Maine’s Mysterious Cuckoos
Last week, as we were walking our dog during a stay at brother Andrew’s camp on beautiful Parker Pond, the quiet of our walk on the dead-end gravel road was shattered by a emphatic rattling noise coming from the surrounding forest. We paused and looked at each other: yellow-billed cuckoo!
For two years in a row, we have noticed the apparent increase of calling yellow-billed cuckoos in the central-southern Maine area in July. Interestingly, a quick scan of eBird records seems to show that the number of yellow-billed cuckoos reported in Maine this past July was more than twice as many as were found in June.
Why?
Cuckoo species—there are more than 100 that occur worldwide—are generally very secretive and somewhat mysterious creatures. Whenever they make their presence known, it is a treat.
There are two species that breed here in Maine, the more widespread black-billed cuckoo and the less common yellow-billed cuckoo. They are not small birds; both species are roughly the body size of a blue jay but with a much longer tail and a fairly substantial downward curved bill. Yet, they are often very adept at hiding from human eyes, staying very still or skulking cautiously in thick vegetation. Their songs and calls, on the other hand, are loud and easily distinguished, ringing out from forests and shrublands.
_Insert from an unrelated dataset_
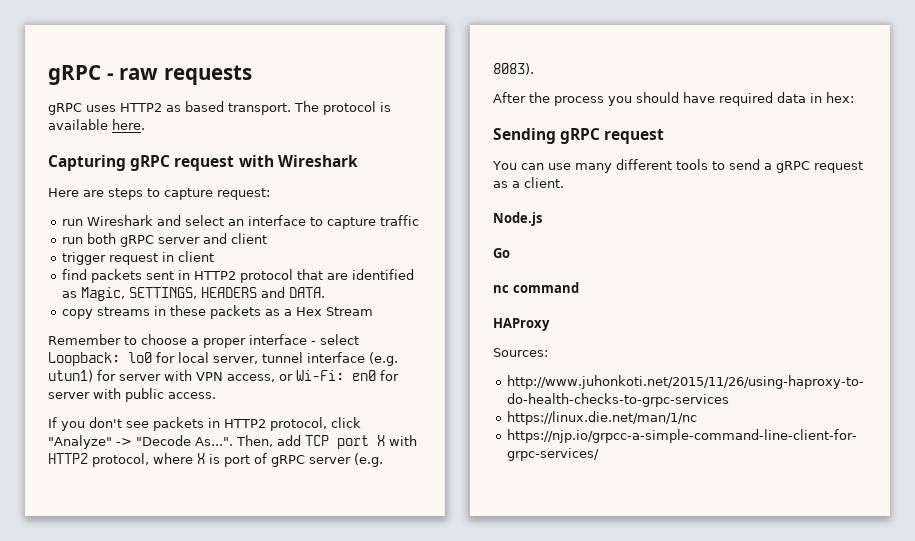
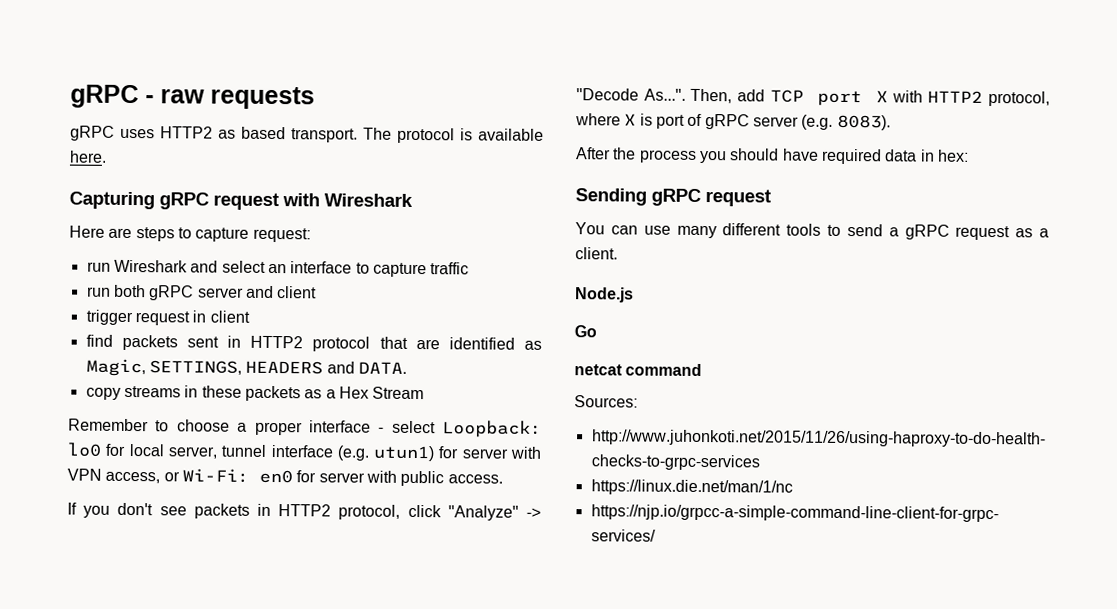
[493,285,509,293] nc -> [574,364,623,376] netcat
[493,318,550,331] // HAProxy -> (703, 370) none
The black-billed cuckoo song is likely more familiar to bird enthusiasts here in Maine. It’s a rapidly repeated “cu-cu-cu-cu, cu-cu-cu-cu, cu-cu-cu-cu” ringing across its breeding range, which encompasses about a third of the eastern and central U.S and adjoining regions along the southern edge of Canada.
The yellow-billed cuckoo, in contrast, gives a series of more slowly repeated, hollow “cloo” notes and a rapid rattly knocking. The breeding range of yellow-billed cuckoo is broader, extending south into Mexico and the Caribbean, with scattered populations across the western U.S. but not extending as far north into Canada.
Some of the European cuckoo species are famous for parasitizing other birds by laying their eggs in their nests so that the hosts raise their young, just as brown-headed cowbirds do here in North America. Interestingly, both black-billed and yellow-billed cuckoos are known to occasionally do the same (robins, catbirds, and wood thrushes are known to be hosts). But more typically, they build a nest and raise their own young. Their eggs are very large for their size, an adaptation thought to allow the young to reach fledgling stage very quickly—in under three weeks from the time the egg is laid.
Both yellow-billed and black-billed cuckoos are known to sometimes key in on outbreaks of caterpillars for food. Their prey can include tent caterpillars, the larvae of gypsy moths, and even the caterpillars of brown-tailed moths, the species causing so much misery in many parts of Maine from the irritating skin reactions caused by the hairy larvae.
We have wondered if the mid-summer appearance of yellow-billed cuckoos in south-central Maine could be connected with the outbreaks of brown-tailed moths that have been happening in the region. But it is hard to understand why more of the cuckoos would suddenly start arriving in July. Are they birds that failed in their breeding attempts farther south and moved north to try for a fresh start in a new territory? Are there some individuals that wander around looking for an abundant outbreak of caterpillars to take advantage of and try to nest wherever and whenever they find them? Are yellow-billed cuckoos expanding their breeding range northward as a result of climate change and, if so, will that also impact black-billed cuckoos?
There is much yet to learn about the mysterious cuckoos of Maine, and we look forward to discovering more clues.
Jeffrey V. Wells, Ph.D., is a Fellow of the Cornell Lab of Ornithology and Vice President of Boreal Conservation for National Audubon. Dr. Wells is one of the nation's leading bird experts and conservation biologists and author of the “Birder’s Conservation Handbook.” His grandfather, the late John Chase, was a columnist for the Boothbay Register for many years. Allison Childs Wells, formerly of the Cornell Lab of Ornithology, is a senior director at the Natural Resources Council of Maine, a nonprofit membership organization working statewide to protect the nature of Maine. Both are widely published natural history writers and are the authors of the popular books, “Maine’s Favorite Birds” (Tilbury House) and “Birds of Aruba, Bonaire, and Curaçao: A Site and Field Guide,” (Cornell University Press).